Input does not need to explicitly be a 2D vector; rather, it will be coerced into one. For an arbitrary n-dimensional tensor input in [a_0, a_1, …, a_{k-1}, a_k, …, a_{n-1}] and k is the axis provided, then input will be coerced into a 2-dimensional tensor with dimensions [a_0 * … * a_{k-1}, a_k * … * a_{n-1}]. For the default case where axis=1, this means the input tensor will be coerced into a 2D tensor of dimensions [a_0, a_1 * … * a_{n-1}], where a_0 is often the batch size.
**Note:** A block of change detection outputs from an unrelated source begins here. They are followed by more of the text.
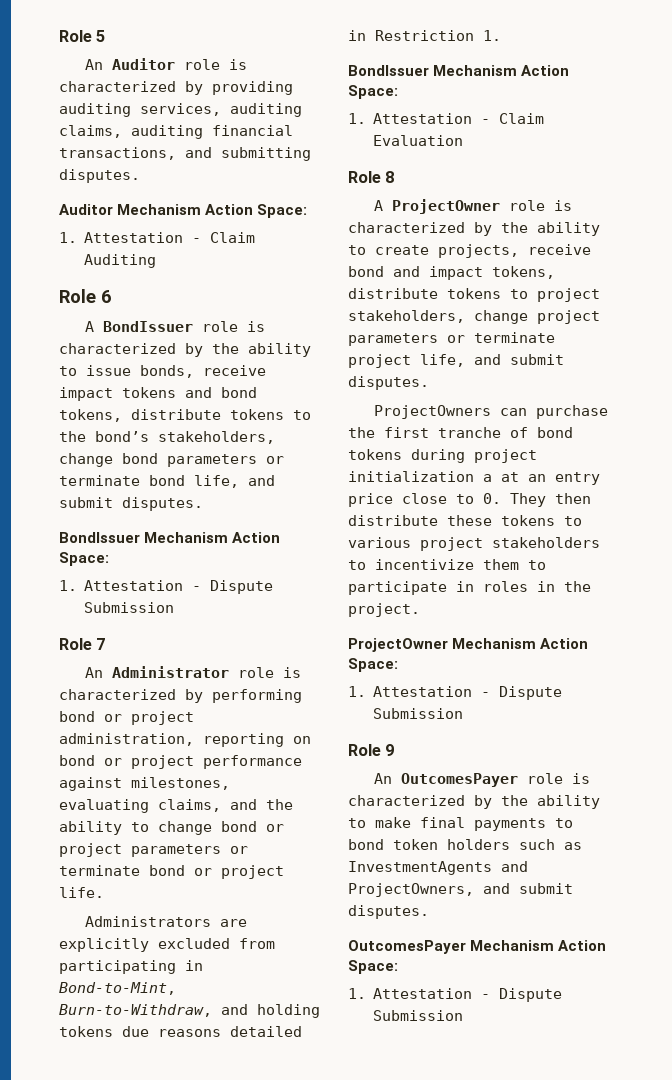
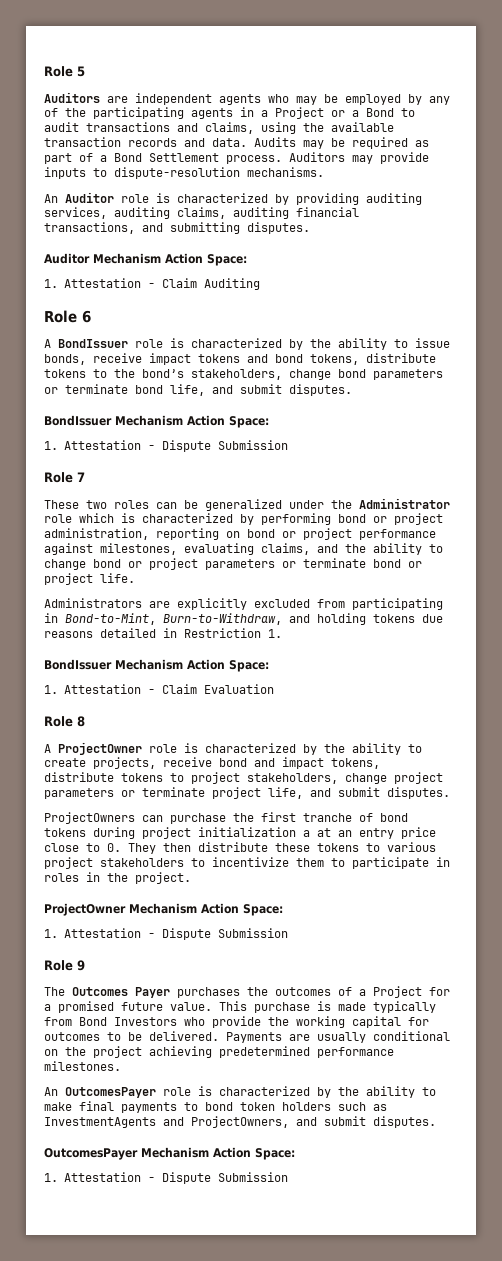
(106, 36) none -> [44,92,450,105] [44,107,415,119] [44,122,394,134] [44,137,429,149] [44,152,429,164] [44,167,324,179] // Auditors are independent agents who may be employed by any of the participating agents in a Project or a Bond to audit transactions and claims, using the available transaction records and data. Audits may be required as part of a Bond Settlement process. Auditors may provide inputs to dispute-resolution mechanisms.
[85,667,104,678] An -> [44,499,352,511] These two roles can be generalized under the
(275, 672) none -> [79,513,114,523] which
(395, 750) none -> [44,986,450,998] [44,1001,436,1013] [44,1016,429,1028] [44,1031,450,1043] [44,1046,394,1058] [44,1061,121,1071] // The Outcomes Payer purchases the outcomes of a Project for a promised future value. This purchase is made typically from Bond Investors who provide the working capital for outcomes to be delivered. Payments are usually conditional on the project achieving predetermined performance milestones.

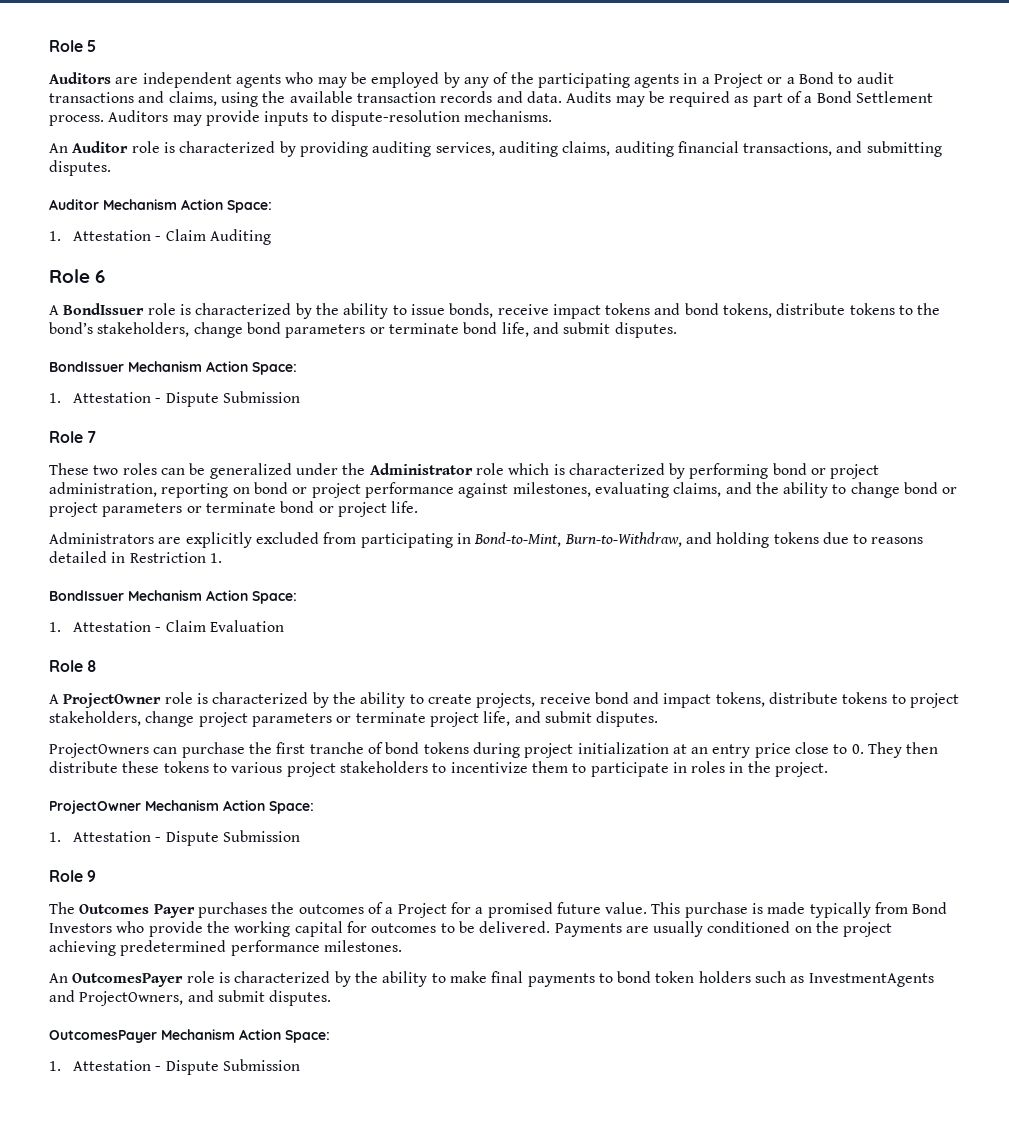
(443, 618) none -> [853,534,868,544] to
[303,830,310,837] a -> (669, 748) none
[373,1031,450,1041] conditional -> [707,921,791,933] conditioned

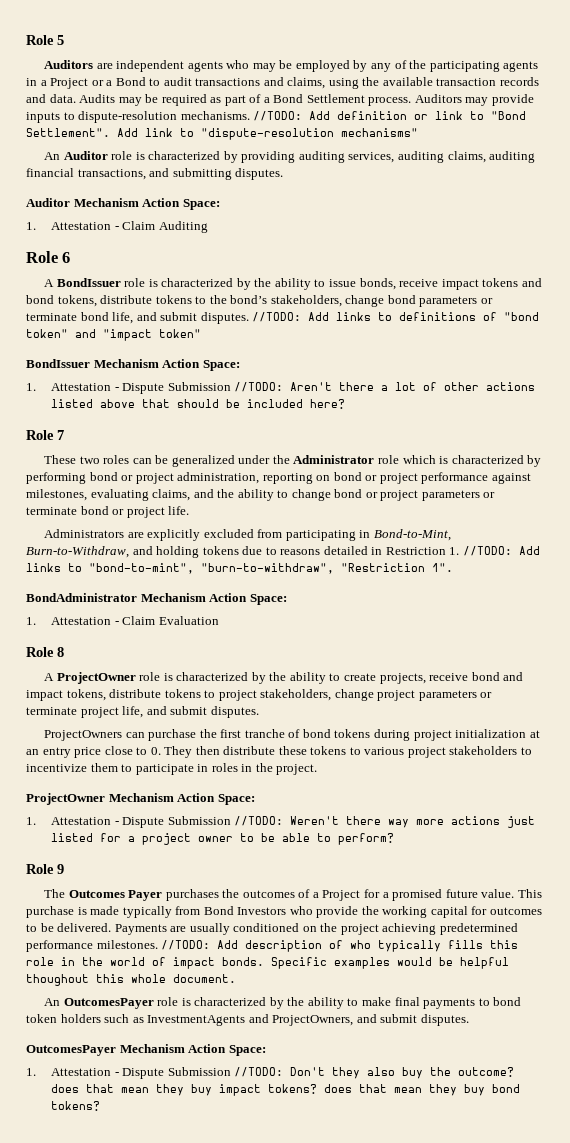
(553, 116) none -> [253,111,527,121] [26,128,418,140] //TODO: Add definition or link to "Bond Settlement". Add link to "dispute-resolution mechanisms"
(677, 330) none -> [252,312,540,322] [26,329,201,341] //TODO: Add links to definitions of "bond token" and "impact token"
(301, 397) none -> [234,382,536,392] [51,399,346,409] //TODO: Aren't there a lot of other actions listed above that should be included here?
[49,590,124,601] // BondIssuer -> [462,546,540,556] [26,563,453,574] [26,593,137,602] //TODO: Add links to "bond-to-mint", "burn-to-withdraw", "Restriction 1". // BondAdministrator
(301, 836) none -> [234,816,536,828] [51,833,395,845] //TODO: Weren't there way more actions just listed for a project owner to be able to perform?
(402, 946) none -> [161,940,519,952] [26,957,509,969] [26,974,236,986] //TODO: Add description of who typically fills this role in the world of impact bonds. Specific examples would be helpful thoughout this whole document.
(301, 1065) none -> [234,1067,515,1079] [51,1084,521,1096] [51,1101,101,1111] //TODO: Don't they also buy the outcome? does that mean they buy impact tokens? does that mean they buy bond tokens?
In this situation, we must have a_0 = N and a_1 * … * a_{n-1} = D. Each of these dimensions must be matched correctly, or else the operator will throw errors.
Attributes
axis: Describes the axis of the inputs when coerced to 2D; defaults to one because the 0th axis most likely describes the batch_size Default value is
1
.
Inputs
input (heterogeneous) - T: The input tensor that’s coerced into a 2D matrix of size (NxD) as described above.
Outputs
output (heterogeneous) - T: The output values with the same shape as input tensor (the original size without coercion).
Type Constraints
T in ( tensor(double), tensor(float), tensor(float16) ): Constrain input and output types to float tensors.